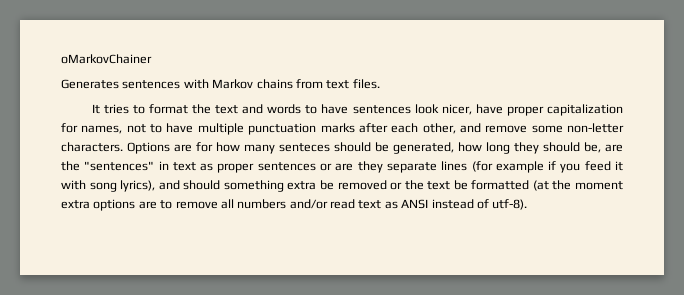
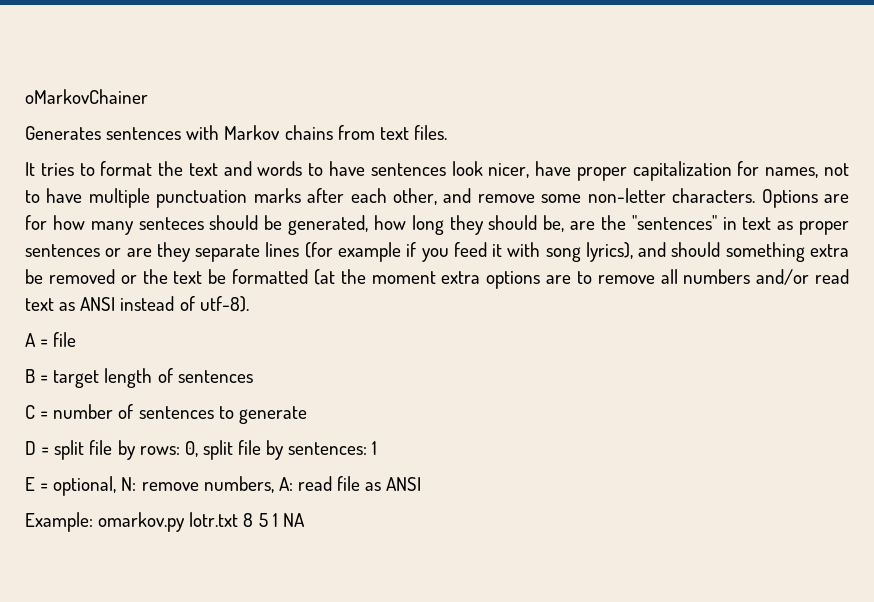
+ A = file
+ B = target length of sentences
+ C = number of sentences to generate
+ D = split file by rows: 0, split file by sentences: 1
+ E = optional, N: remove numbers, A: read file as ANSI
+ Example: omarkov.py lotr.txt 8 5 1 NA

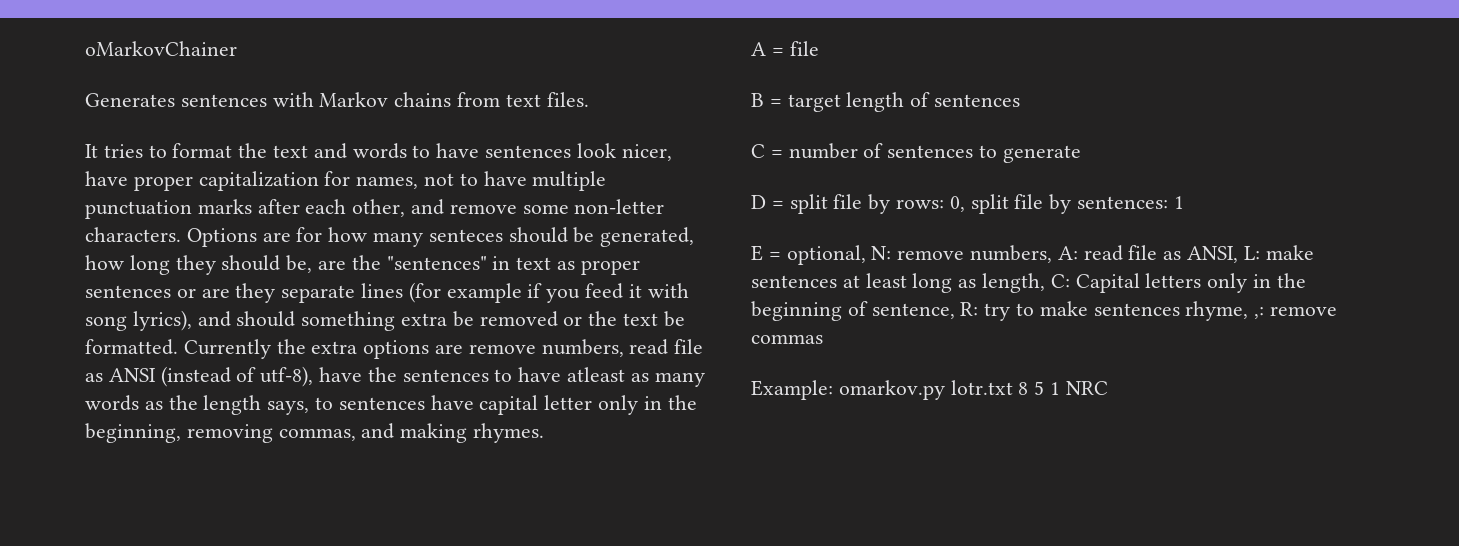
- Options are for how many senteces should be generated, how long they should be, are the "sentences" in text as proper sentences or are they separate lines (for example if you feed it with song lyrics), and should something extra be removed or the text be formatted (at the moment extra options are to remove all numbers and/or read text as ANSI instead of utf-8).
+ Options are for how many senteces should be generated, how long they should be, are the "sentences" in text as proper sentences or are they separate lines (for example if you feed it with song lyrics), and should something extra be removed or the text be formatted. Currently the extra options are remove numbers, read file as ANSI (instead of utf-8), have the sentences to have atleast as many words as the length says, to sentences have capital letter only in the beginning, removing commas, and making rhymes.
- E = optional, N: remove numbers, A: read file as ANSI
+ E = optional, N: remove numbers, A: read file as ANSI, L: make sentences at least long as length, C: Capital letters only in the beginning of sentence, R: try to make sentences rhyme, ,: remove commas
- Example: omarkov.py lotr.txt 8 5 1 NA
+ Example: omarkov.py lotr.txt 8 5 1 NRC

________________________

Bring together all lines of the entries above in which the string "lotr" occurs.

* **Result of the task**
+ Example: omarkov.py lotr.txt 8 5 1 NA
- Example: omarkov.py lotr.txt 8 5 1 NA
+ Example: omarkov.py lotr.txt 8 5 1 NRC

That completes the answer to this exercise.